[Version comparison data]

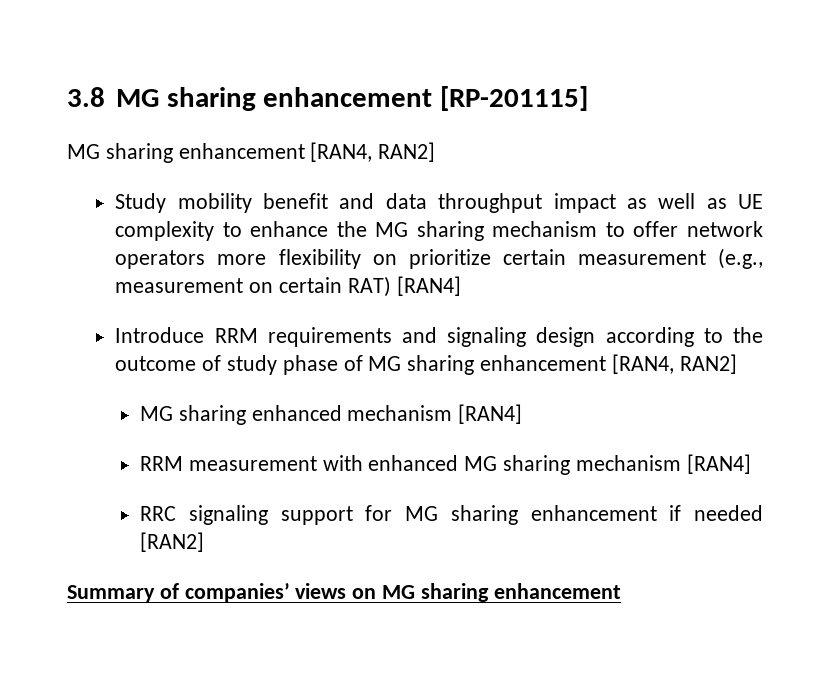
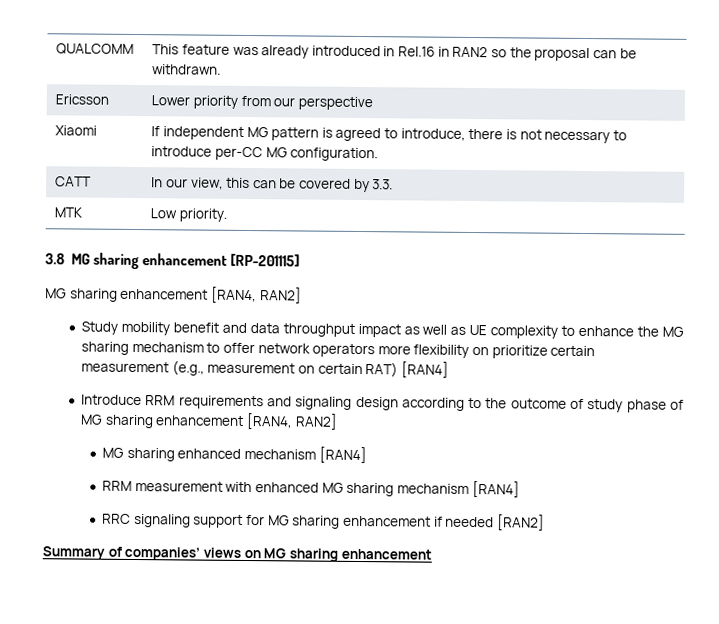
+ QUALCOMM | This feature was already introduced in Rel.16 in RAN2 so the proposal can be withdrawn.
+ Ericsson | Lower priority from our perspective
+ Xiaomi | If independent MG pattern is agreed to introduce, there is not necessary to introduce per-CC MG configuration.
+ CATT | In our view, this can be covered by 3.3.
+ MTK | Low priority.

▸ **YOUR TASK**
Copy each line above holding "priority".

▸ **RESPONSE TO THE TASK**
+ Ericsson | Lower priority from our perspective
+ MTK | Low priority.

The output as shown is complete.